The type allocated to a property is predominantly calculated through an algorithm which is calculated using the data sources mentioned above. In some instances, a manual allocation of Acorn type is applied. Examples of this are for traveller sites, student halls of residence and prisons.
Further detail on the CACI website which includes:
- a comprehensive overview of the methods used in the production of Acorn technical guide (PDF, 783KB, 22 pages)
- a comprehensive Acorn user guide (PDF, 4.8MB, 108 pages).
In the absence of any other information, traditional data sources such as the census are predominantly used. Census data is published at the level of the output area, each of which has around 150 households and is used to allocate each postcode within the output area to the appropriate type. While at the postcode level this allocation of type may not be exact, the impact of this on the UK HPI is minimal given that the higher aggregate of Acorn groups are used with data published at a local authority level.
The Acorn dataset is provided to ONS on an annual basis. As such, newly created postcodes will not be incorporated into the Acorn dataset until its next annual update. The scale of this was tested by matching the Acorn 2016 data against HM Land Registry price paid data since this update, by postcode. For existing properties a 99% postcode match rate is achieved, however for new properties this falls to a 40% match rate. This percentage is broadly consistent across geographies and property types. The impact of this is that greater reliance is placed on the matched subset of postcodes (the 40%) which may lead to increased volatility in the resulting new build estimate.
In discussions with CACI Acorn it was confirmed that the use of the data as part of a model (as it is used in the UK HPI) is an appropriate use of its data.
3.2 Practice area 2: communication with data supply partners
The Office for National Statistics (ONS) has a rolling three-year license with CACI for the use of the Acorn classification in the calculation of house price indices. The licence was last updated in 2015 and will be renewed at the end of 2017.
Along with having access to the dataset, the licence also provides ONS with access to an account manager and technical support to answer any data queries that occur during the annual update. This provides a clear and established point of contact to discuss any issues or quality concern regarding the annual provision of Acorn data. No regular meetings are scheduled with CACI, although meetings are established when needed, and usually coincide with the renewal of the license agreement. To ensure ONS understand the processing and quality assurance processes applied to the CACI Acorn data, ONS has been in discussion with CACI’s head statistician and incorporated their recommendations into this document.

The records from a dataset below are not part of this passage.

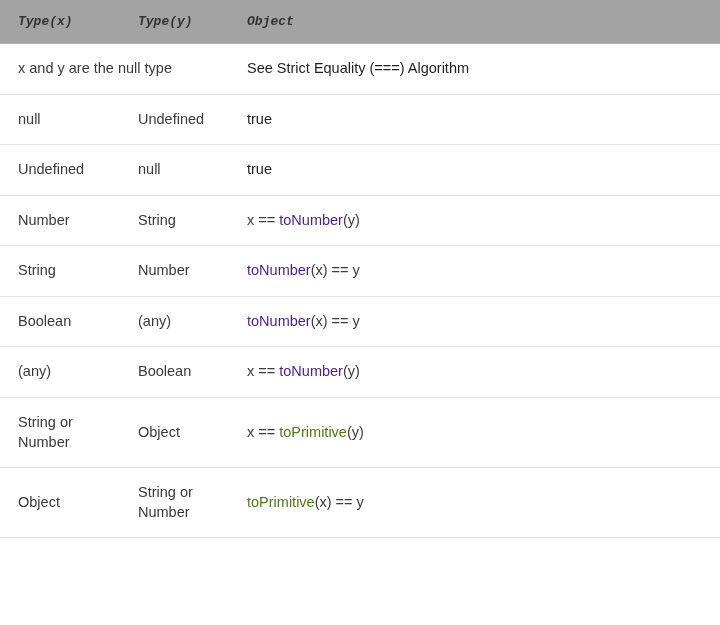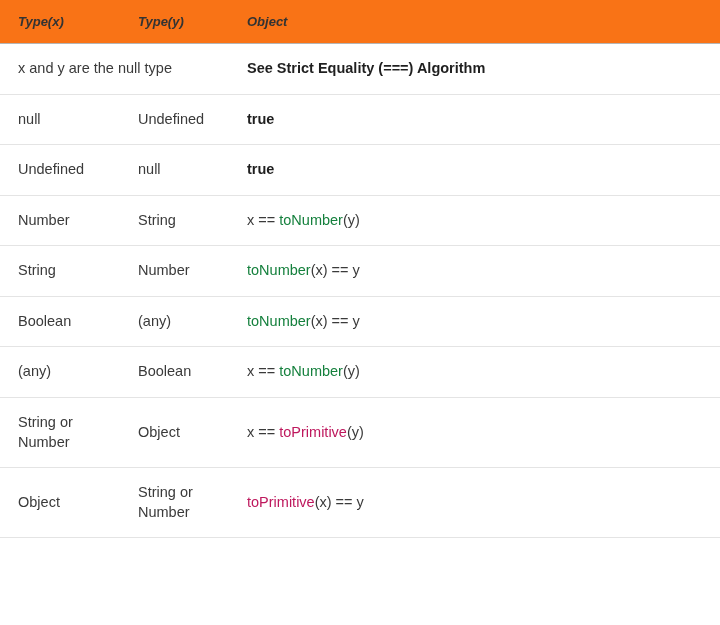"Type(x)" table.equality-table thead th { background: #f97316 -> #a3a3a3; font-family: none -> Liberation Mono, monospace }
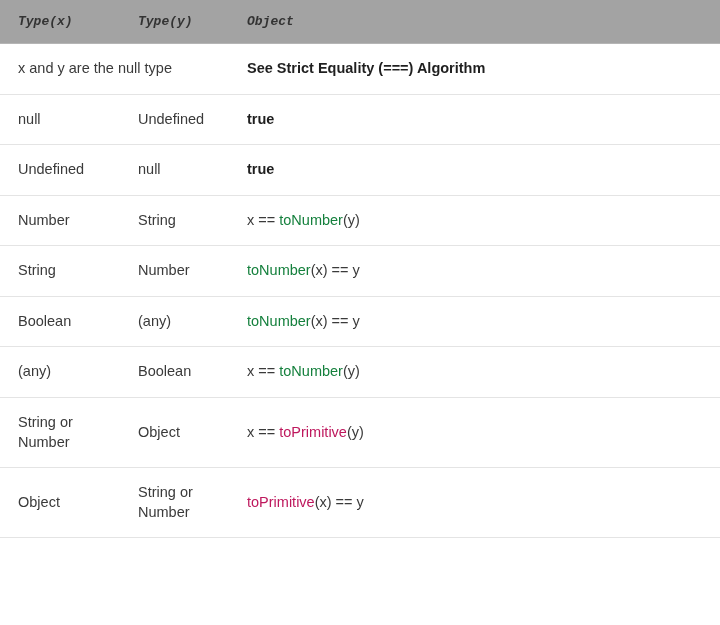"See Strict Equality (===) Algorithm" .bold-result { font-weight: bold -> normal }
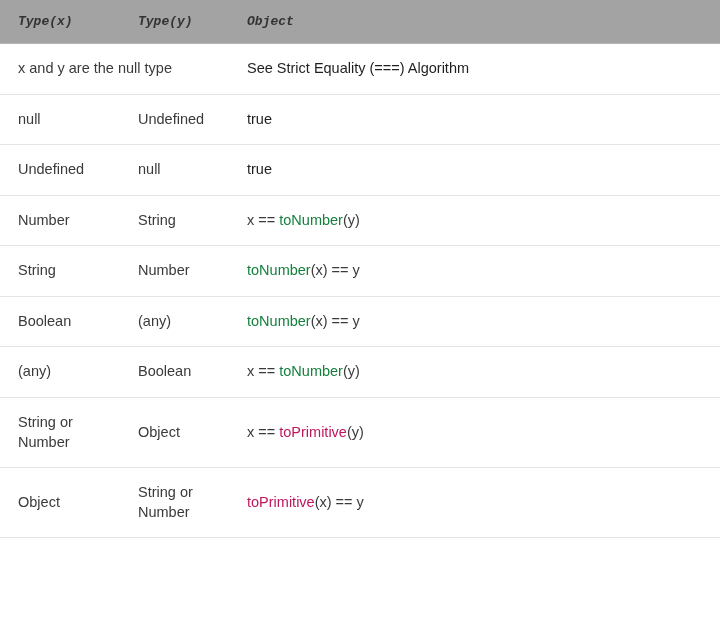"toNumber" .fn-pink { color: #15803d -> #4c1d95 }
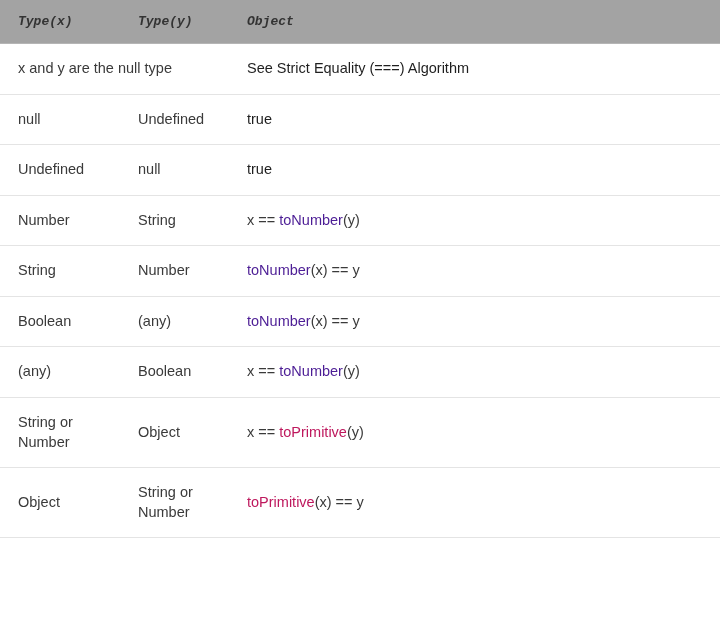"toPrimitive" .fn-green { color: #be185d -> #4d7c0f }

The latest delivery of Acorn data is initiated each year by the designated account manager at CACI. The contact will advise ONS of the impending update and provide the necessary password information for ONS to securely access the file transfer system through CACI’s secure server and download the data via a username and password. This is then followed up to ensure the data has been accessed successfully and to resolve any questions relating to the latest delivery of data (particularly once ONS has quality assured the data).
3.3 Practice area 3: quality assurance principles, standards and checks applied to data supplies
CACI Acorn has many methods of controlling, ensuring and maintaining the quality of the input data to their models. These include:
- evaluating quality information published alongside the data sources used
- cross-checks against other data sources at the record and aggregate level
- manual checks (internet searches, maps, Zoopla)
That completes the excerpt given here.